NPOP — Size of the population (number of pairs of elements in the sampled population). (Input)
XMEAN — Population mean of the auxiliary variable. (Input)
XMEAN is not used if IOPT = 1.
STAT — Vector of length 20 containing the resulting statistics. (Output, if IDO = 0 or 1; input/output, if IDO = 2 or 3)
I | STAT(I) |
1 | Estimate of the mean. |
2 | Estimate of the total. |
3 | Variance estimate of the mean estimate. |
4 | Variance estimate of the total estimate. |
5 | Lower confidence limit for the mean. |
6 | Upper confidence limit for the mean. |
7 | Lower confidence limit for the total. |
8 | Upper confidence limit for the total. |
9 | Estimate of the ratio. |
10 | Variance estimate of the estimate of the ratio. The population mean of the auxiliary variable is used in STAT(10) if the mean is known; otherwise, the sample estimate of the population mean is used. |
11 | Lower confidence limit for the ratio. |
12 | Upper confidence limit for the ratio. |
13 | Estimate (expressed as a percentage) of the coefficient of variation of the mean, total, and ratio and regression coefficient estimates that are defined, as controlled by IOPT. The standard deviation in the numerator of this quantity has been divided by the square root of the sample size. The coefficients of variation in STAT(14) and STAT(15) use the sample standard deviations without that divisor. |
14 | Estimate (expressed as a percentage) of the coefficient of variation of the auxiliary variable. |
15 | Estimate (expressed as a percentage) of the coefficient of variation of the variable of interest. |
16 | Sample mean of the auxiliary variable. |
17 | Sample mean of the variable of interest. |
18 | Estimate of the regression coefficient. |
19 | Sample size. |
20 | Number of pairs in the sample with one or both values missing. |
STAT(1) through STAT(8) and STAT(13) are undefined when IOPT = 1. STAT(9) through STAT(12) are undefined when IOPT = 2 or 3. STAT(18) is defined only when IOPT = 3. The elements of STAT that are undefined due to IOPT or an error are set to NaN (not a number).
Optional Arguments
IDO — Processing option. (Input)
Default: IDO = 0.
IDO | Action |
|---|
0 | This is the only invocation of SMPRR for this data set, and all the data are input at once. |
1 | This is the first invocation, and additional calls to SMPRR will be made. Initialization and updating for the data in X and Y are performed. |
2 | This is an intermediate invocation of SMPRR and updating for the data in X and Y is performed. |
3 | This is the final invocation of this routine. Updating for the data in X and Y, and wrap‑up computations are performed. |
IOPT — Estimation option. (Input)
Default: IOPT = 0.
IOPT | Action |
|---|
0 | Ratio estimation is used for inference about the population mean, total, and ratio. |
1 | The population mean of the auxiliary variable is not used, and only inference about the population ratio is desired. |
2 | Regression estimation with preassigned regression coefficient (in COEF) is used for inference about the population mean and total. |
3 | Regression estimation with estimated regression coefficient (returned in STAT(18)) is used for inference about the population mean and total. |
COEF — Reassigned regression coefficient. (Input)

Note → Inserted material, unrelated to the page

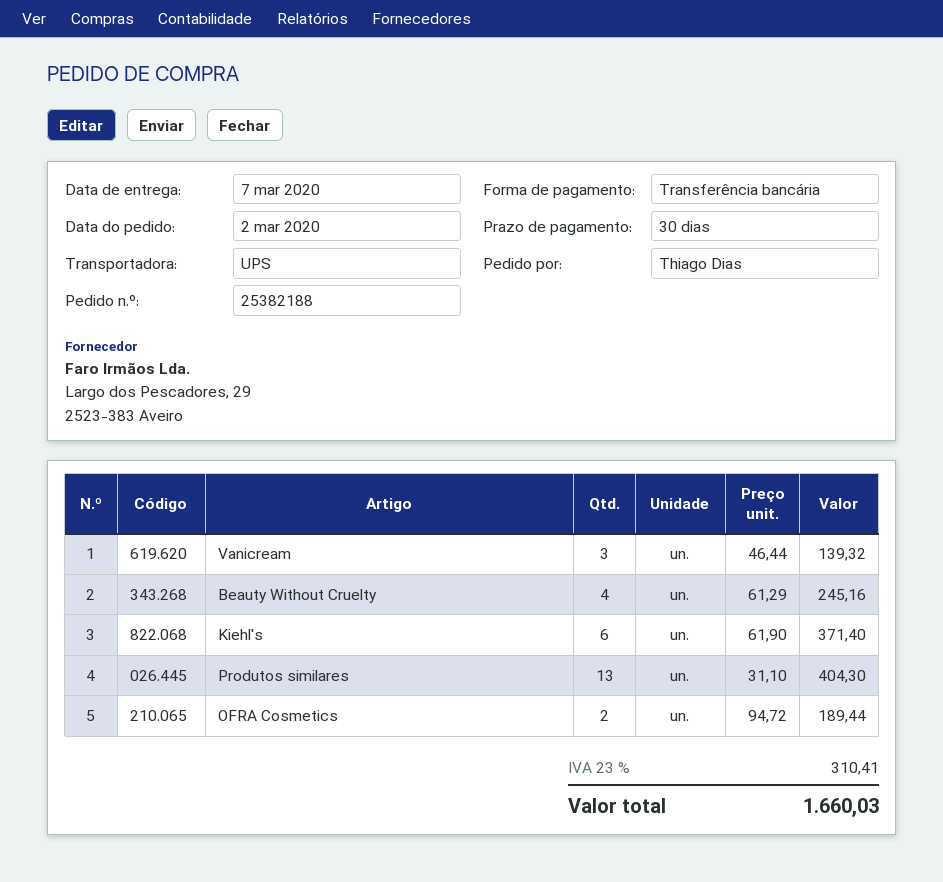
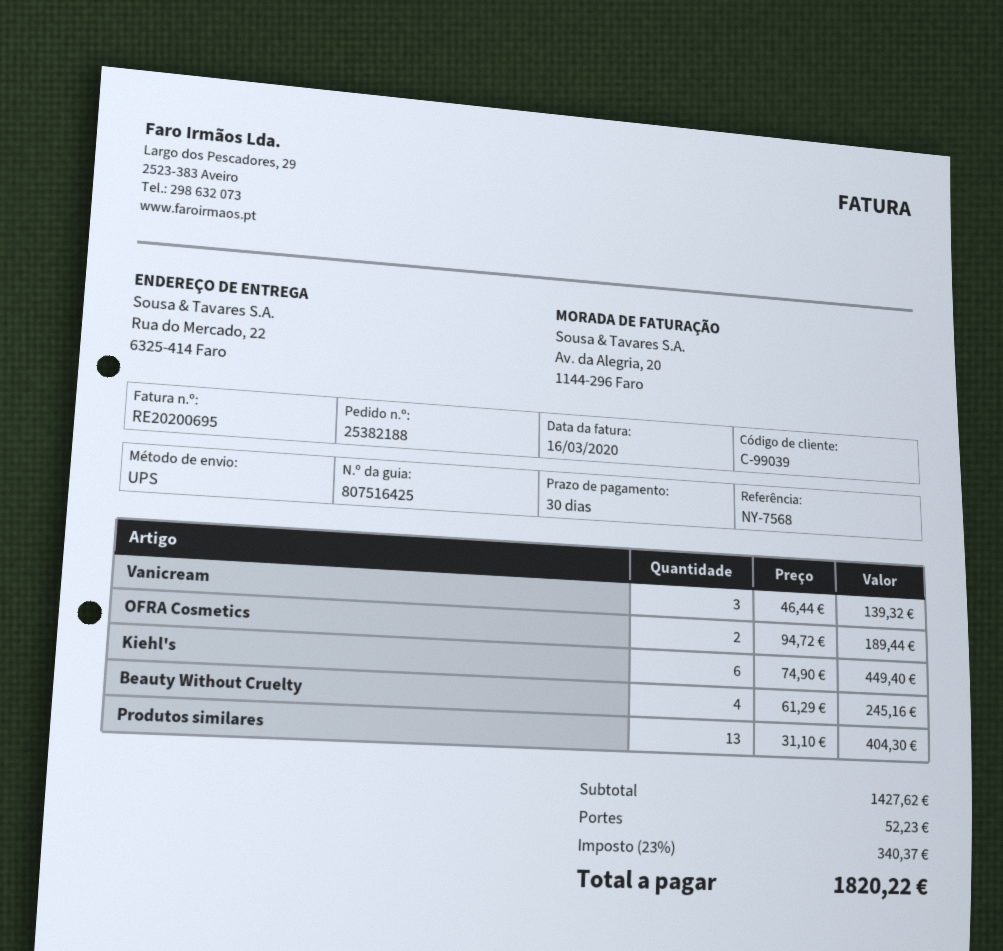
Kiehl's: 6 x 61.90 = 371.40 -> 6 x 74.90 = 449.40
shipping: none -> 52.23
tax: 23% = 310.41 -> 23% = 340.37
total: 1660.03 -> 1820.22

COEF is used only when IOPT = 2.
Default: COEF = 1.0.
CONPER — Confidence level for two‑sided interval estimate, in percent. (Input)
A CONPER percent confidence interval is computed, hence, CONPER must be greater than or equal to 0.0 and less than 100.0. CONPER is often 90.0, 95.0, or 99.0. For a one‑sided confidence interval with confidence level ONECL, set CONPER = 100.0 ‑ 2.0 * (100.0 ‑ ONECL).
Default: CONPER = 95.0.
FORTRAN 90 Interface
Generic: CALL SMPRR (NROW, X, Y, NPOP, XMEAN, STAT [, …])
Specific: The specific interface names are S_SMPRR and D_SMPRR.
FORTRAN 77 Interface
Single: CALL SMPRR (IDO, NROW, X, Y, NPOP, IOPT, XMEAN, COEF, CONPER, STAT)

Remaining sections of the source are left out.